Segment Start: Materials provided

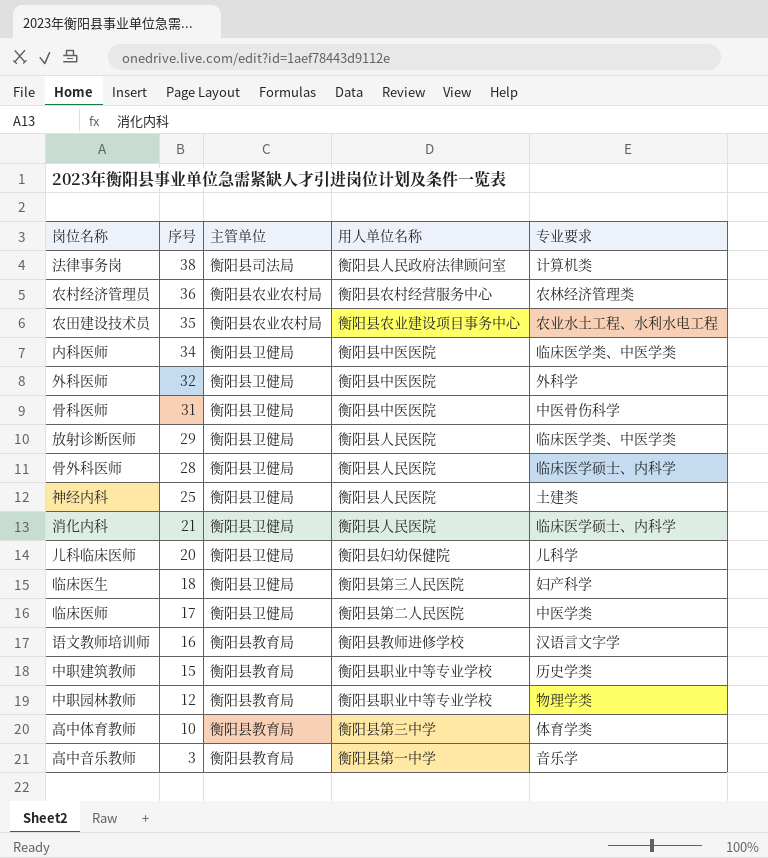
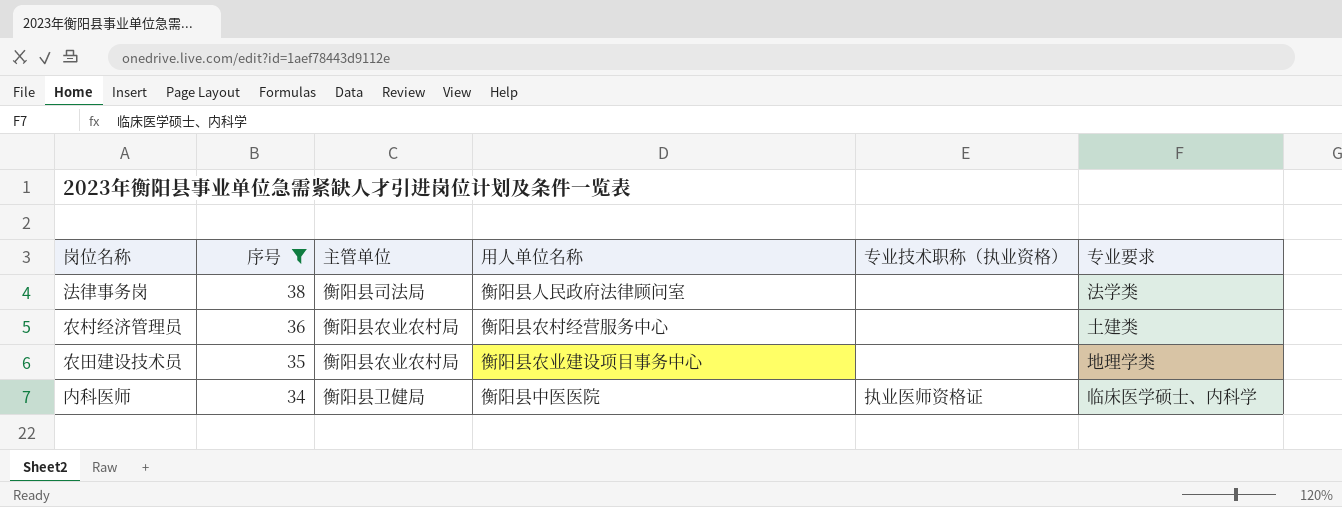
filter: none -> 序号 >= 34
column 专业技术职称（执业资格） | position: none -> 5
法律事务岗 | 专业要求: 计算机类 -> 法学类
农村经济管理员 | 专业要求: 农林经济管理类 -> 土建类
农田建设技术员 | 专业要求: 农业水土工程、水利水电工程 -> 地理学类
内科医师 | 专业要求: 临床医学类、中医学类 -> 临床医学硕士、内科学

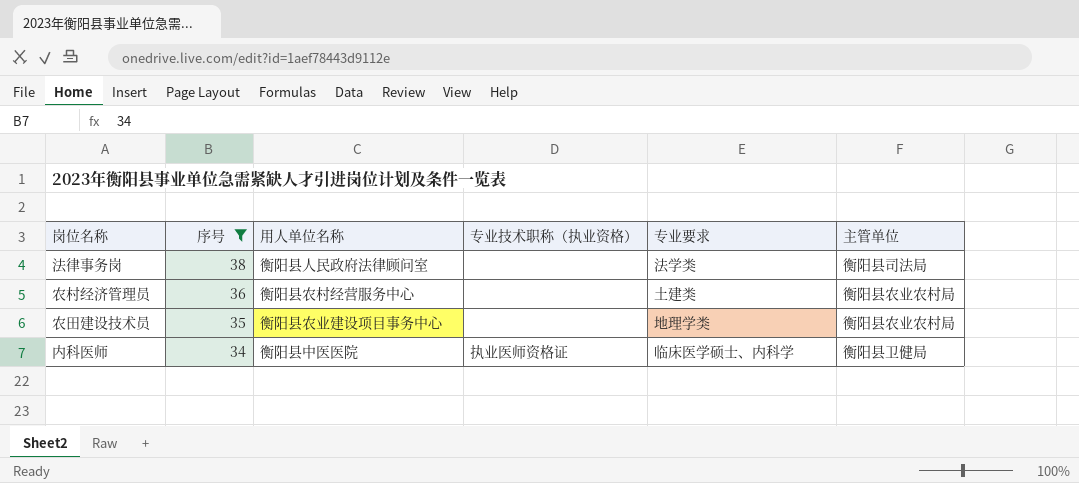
column 主管单位 | position: 3 -> 6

Segment End: Materials provided

Pick out all lines from the data above in which the word "position" appears.

column 专业技术职称（执业资格） | position: none -> 5
column 主管单位 | position: 3 -> 6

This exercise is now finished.